Played by Charlie Robinson, Simon is proud but deferential by habit. He quickly tends to Caleb’s week-old leg wound and soon discovers the leg is gangrenous and must be amputated. After some argument, Simon performs the operation on the ruined mansion’s floor, with help from John and a bottle of whiskey. The scene is powerful and squirm-inducing and perhaps the dramatic highlight of the play.

Simon is both compliant and fully aware that he need no longer be compliant. Unsure of what any of this means, he is hedging his bets in hopes of future security. John, played by Avery Glymph, is the young angry one, subsisting on the whiskey, books and food scraps he steals from deserted mansions. As might be expected, the distinction between former and current slave is somewhat lost on Caleb.

The confused former slave-holder, the respectful, older former slave, the angry, younger former slave, the differing points of views held by slaves and slave holder—this is all well-worn ground. The uniqueness stems from the DeLeon family’s Jewish faith, which the former slaves adopted years before. While Caleb recuperates, Simon and John prepare a makeshift Passover Seder.

The overlapping ironies of Jews (whose identity is tightly meshed with their own slave heritage) holding slaves, and black former slaves celebrating Passover within days of their emancipation provide the basic structure while these three try to figure out what happens next. John stalks the room. Simon tends to things. Caleb props himself up on an elbow.

As the play continues Caleb, who is now dependent on his former property, must endure uncomfortable revelations as both John and Simon seek to impress upon him that slaves—even relatively well-treated slaves—are still slaves.

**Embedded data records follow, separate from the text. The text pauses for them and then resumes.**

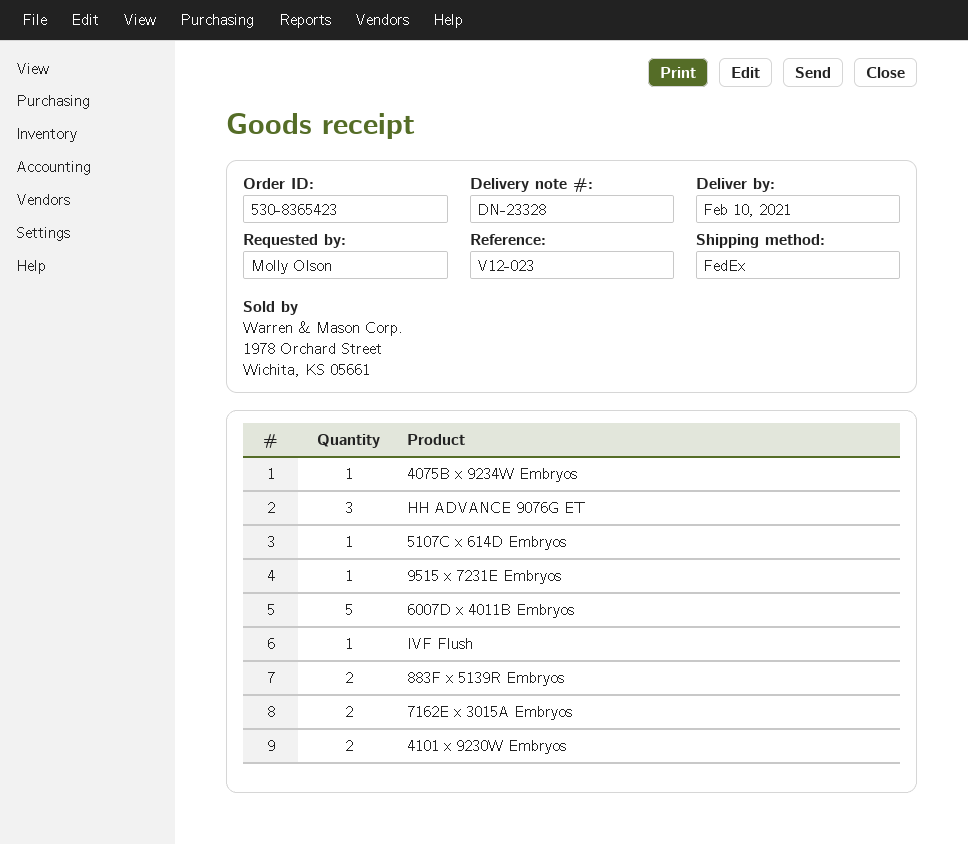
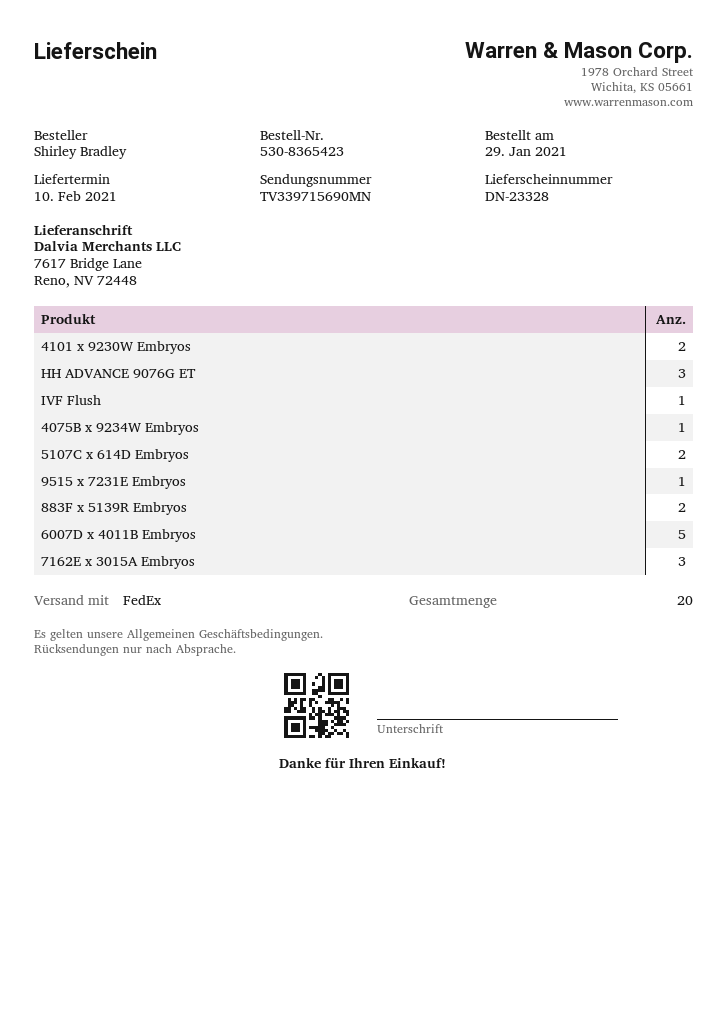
ordered by: Molly Olson -> Shirley Bradley
5107C x 614D Embryos: 1 -> 2
7162E x 3015A Embryos: 2 -> 3

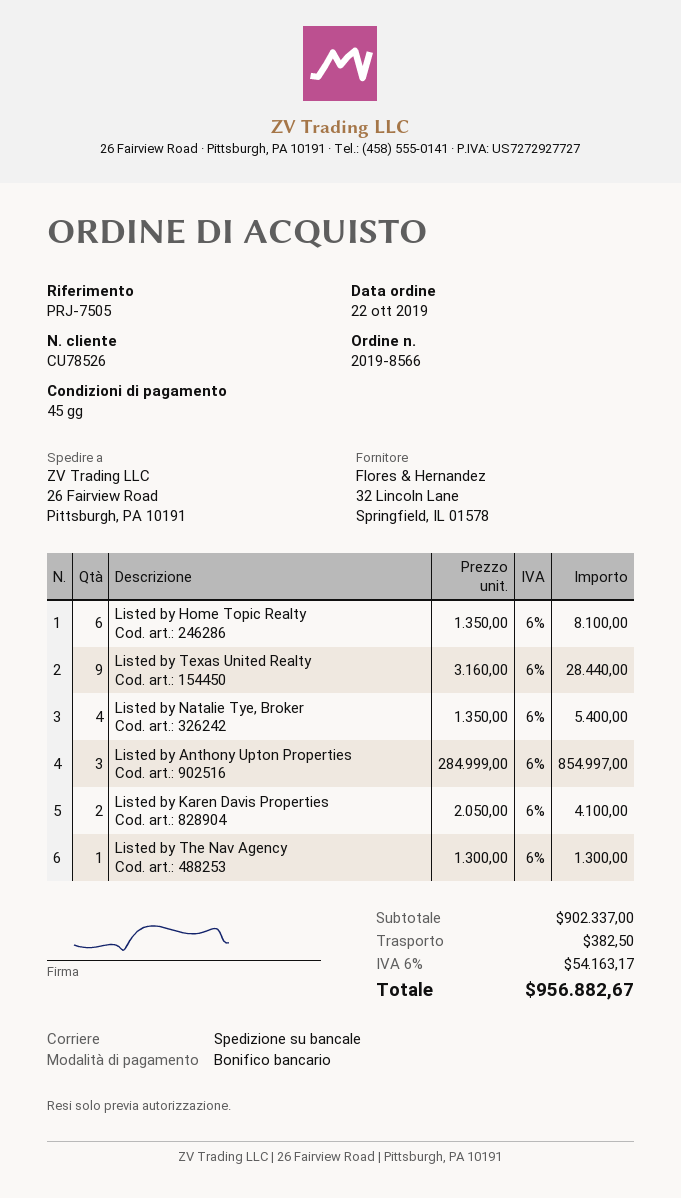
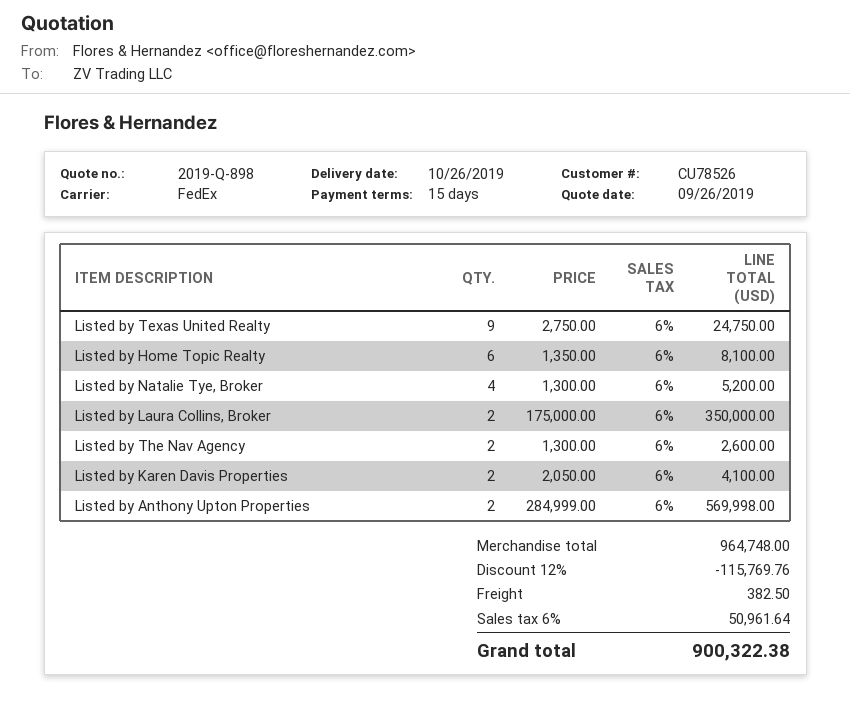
payment terms: 45 days -> 15 days
shipping method: pallet freight -> FedEx
Listed by Texas United Realty: 9 x 3160.00 = 28440.00 -> 9 x 2750.00 = 24750.00
Listed by Natalie Tye, Broker: 4 x 1350.00 = 5400.00 -> 4 x 1300.00 = 5200.00
Listed by Anthony Upton Properties: 3 x 284999.00 = 854997.00 -> 2 x 284999.00 = 569998.00
Listed by The Nav Agency: 1 x 1300.00 = 1300.00 -> 2 x 1300.00 = 2600.00
Listed by Laura Collins, Broker: none -> 2 x 175000.00 = 350000.00
subtotal: 902337.00 -> 964748.00
discount: none -> 12% = 115769.76
tax: 6% = 54163.17 -> 6% = 50961.64
total: 956882.67 -> 900322.38

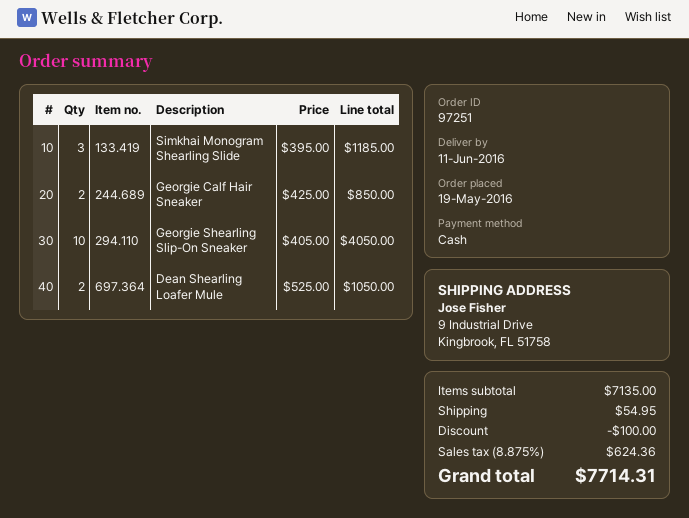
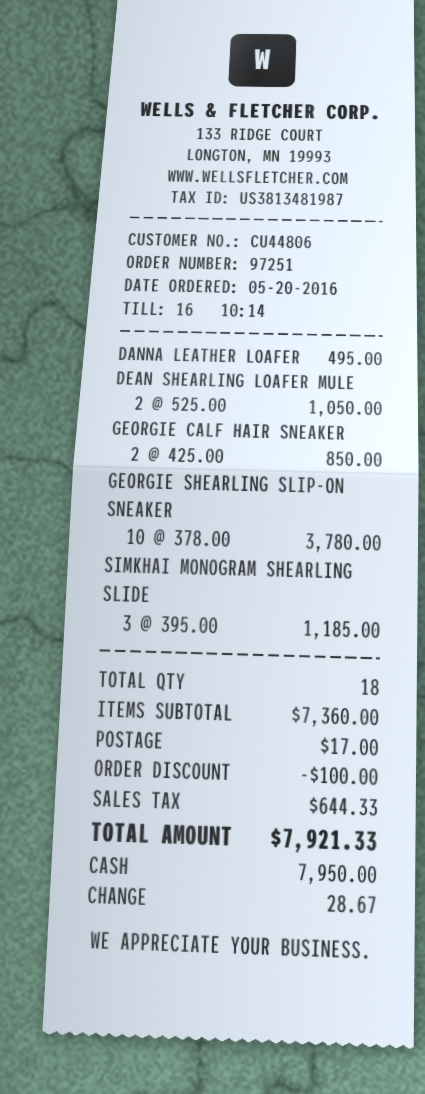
order date: 2016-05-19 -> 2016-05-20
Georgie Shearling Slip-On Sneaker: 10 x 405.00 = 4050.00 -> 10 x 378.00 = 3780.00
DANNA LEATHER LOAFER: none -> 1 x 495.00 = 495.00
subtotal: 7135.00 -> 7360.00
shipping: 54.95 -> 17.00
tax: 624.36 -> 644.33
total: 7714.31 -> 7921.33

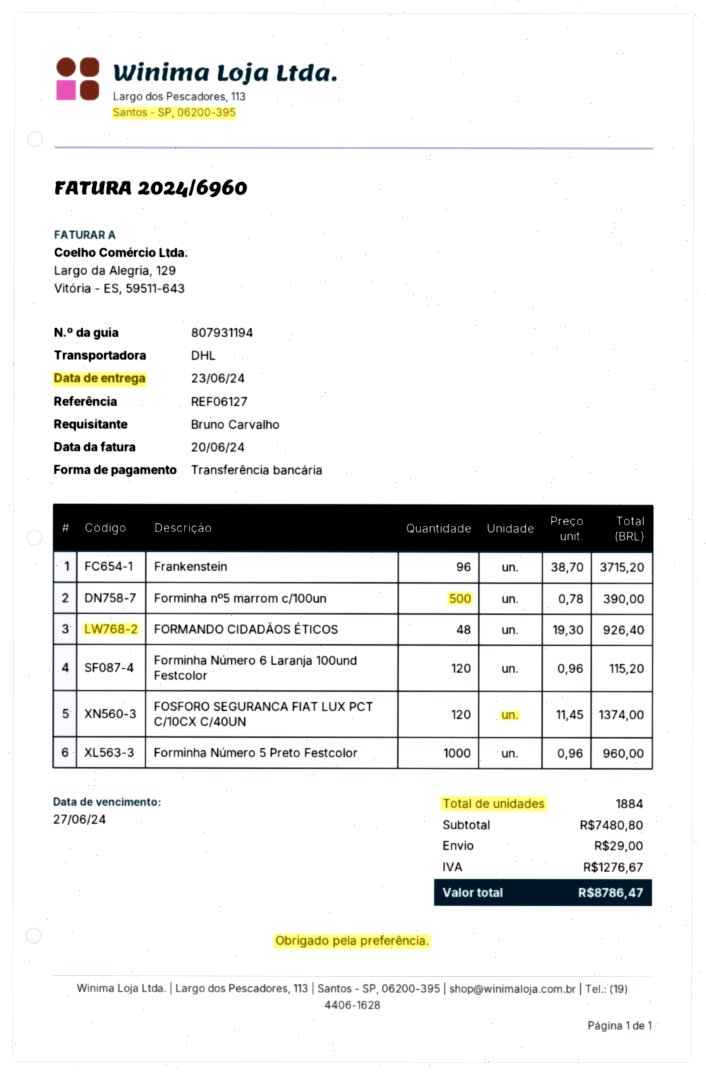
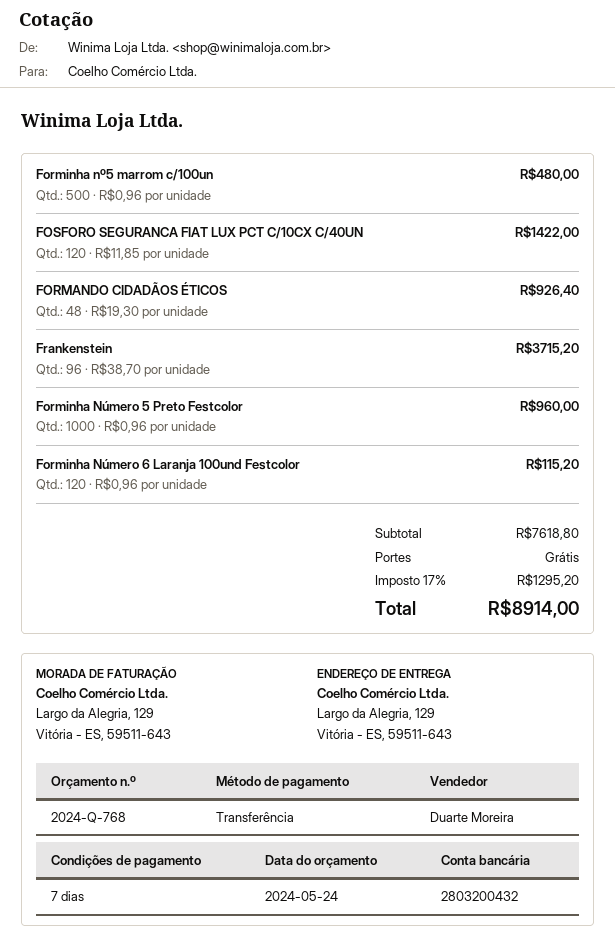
Forminha nº5 marrom c/100un: 500 x 0.78 = 390.00 -> 500 x 0.96 = 480.00
FOSFORO SEGURANCA FIAT LUX PCT C/10CX C/40UN: 120 x 11.45 = 1374.00 -> 120 x 11.85 = 1422.00
subtotal: 7480.80 -> 7618.80
shipping: 29.00 -> 0.00
tax: 1276.67 -> 1295.20
total: 8786.47 -> 8914.00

Robinson and Glymph do a nice job, though the former trips over a few more lines than you would like. Sullivan seems quite capable, but is limited by his character’s inability to walk. Giovanna Sardelli’s direction is competent, if uninspired. The set (by Robert Morgan) is minimal and nicely done and the Old Globe’s Sheryl and Harvey White Theatre is a gem. The Globe production is the play’s West Coast premiere.